[Records excerpted from a collection]
== Segment start ==
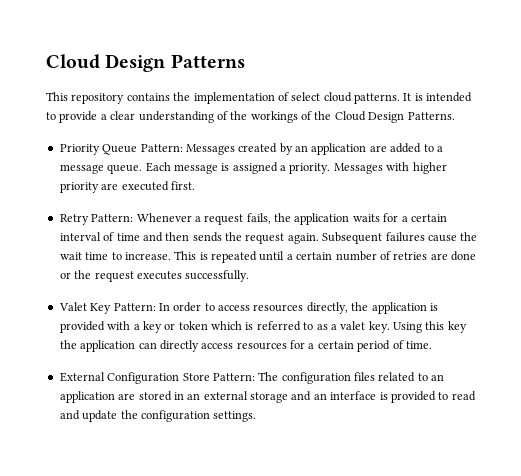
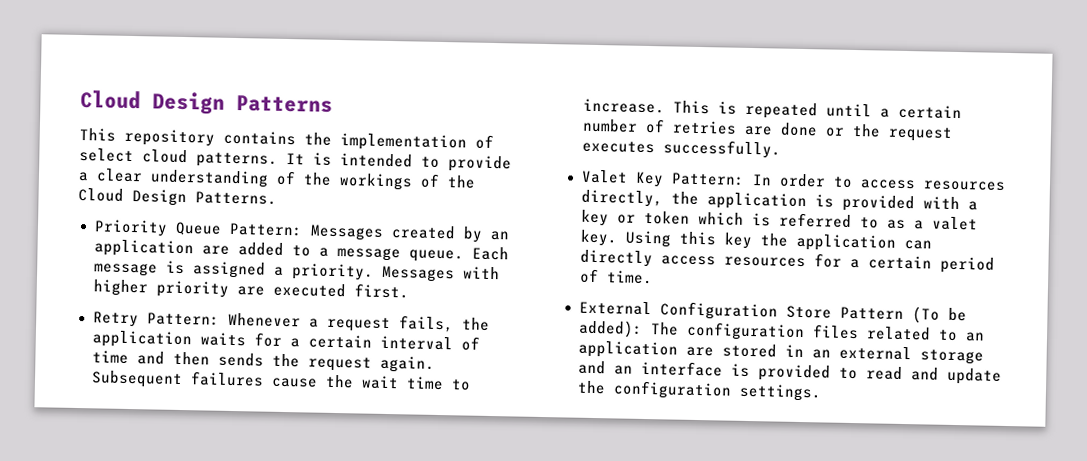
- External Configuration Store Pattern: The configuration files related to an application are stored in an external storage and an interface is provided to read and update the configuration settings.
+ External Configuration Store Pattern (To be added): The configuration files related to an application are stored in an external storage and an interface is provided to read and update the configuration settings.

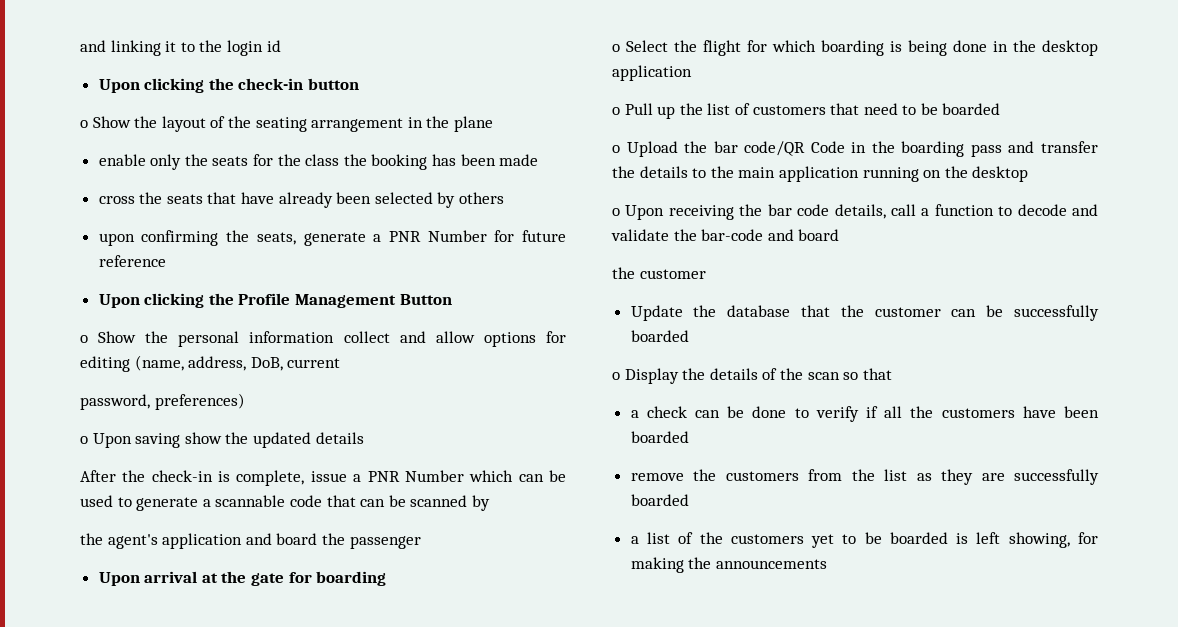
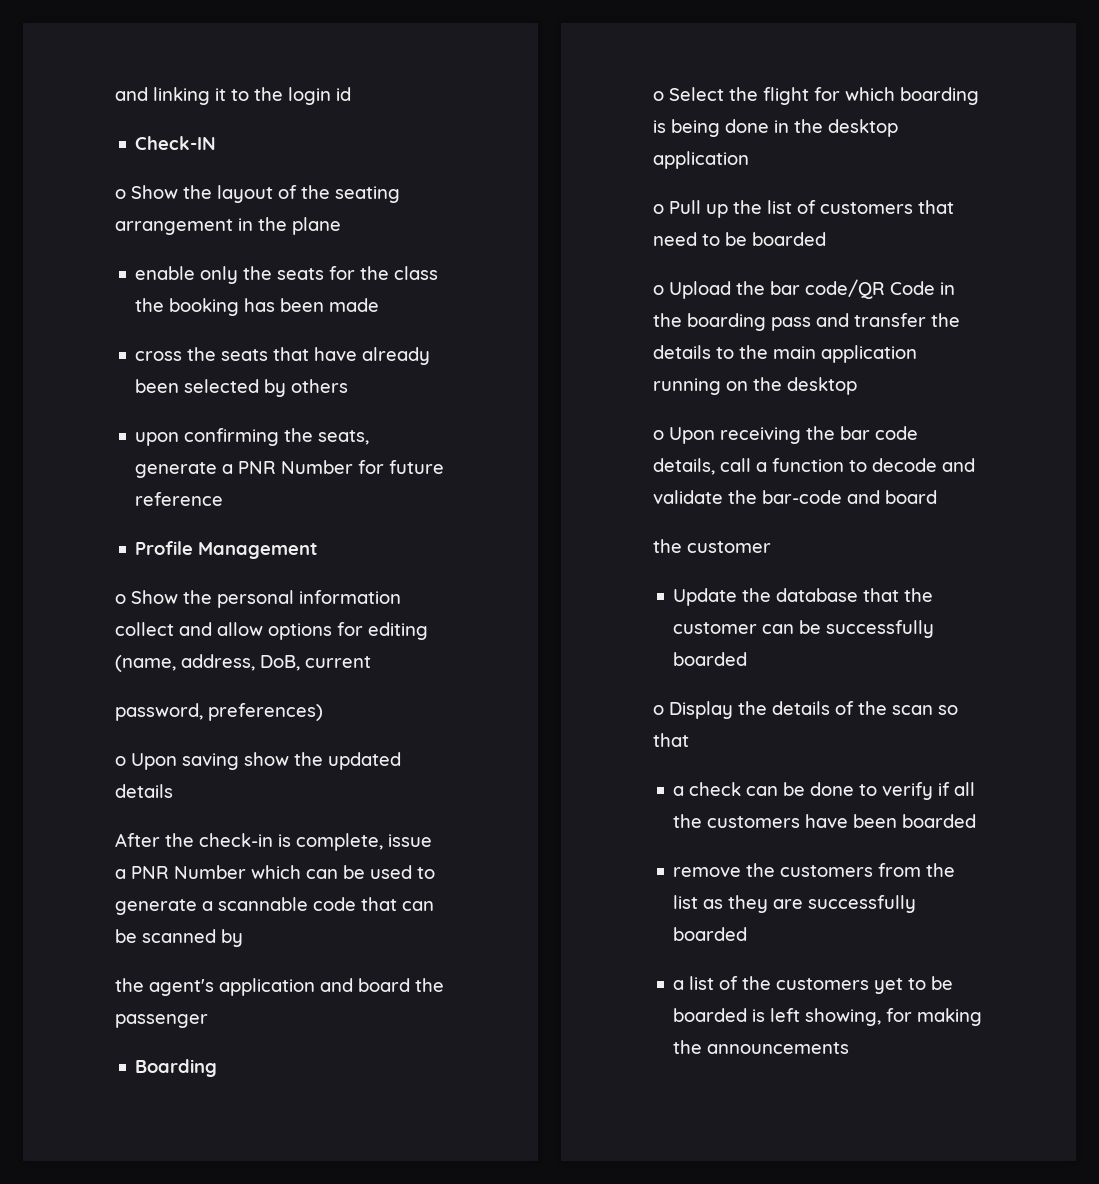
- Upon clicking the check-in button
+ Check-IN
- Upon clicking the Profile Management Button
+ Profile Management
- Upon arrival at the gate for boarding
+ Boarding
== Segment end ==
What to do:
Each record above has to be written out again in full, but its pictures must not be.

Completed task:
- External Configuration Store Pattern: The configuration files related to an application are stored in an external storage and an interface is provided to read and update the configuration settings.
+ External Configuration Store Pattern (To be added): The configuration files related to an application are stored in an external storage and an interface is provided to read and update the configuration settings.

- Upon clicking the check-in button
+ Check-IN
- Upon clicking the Profile Management Button
+ Profile Management
- Upon arrival at the gate for boarding
+ Boarding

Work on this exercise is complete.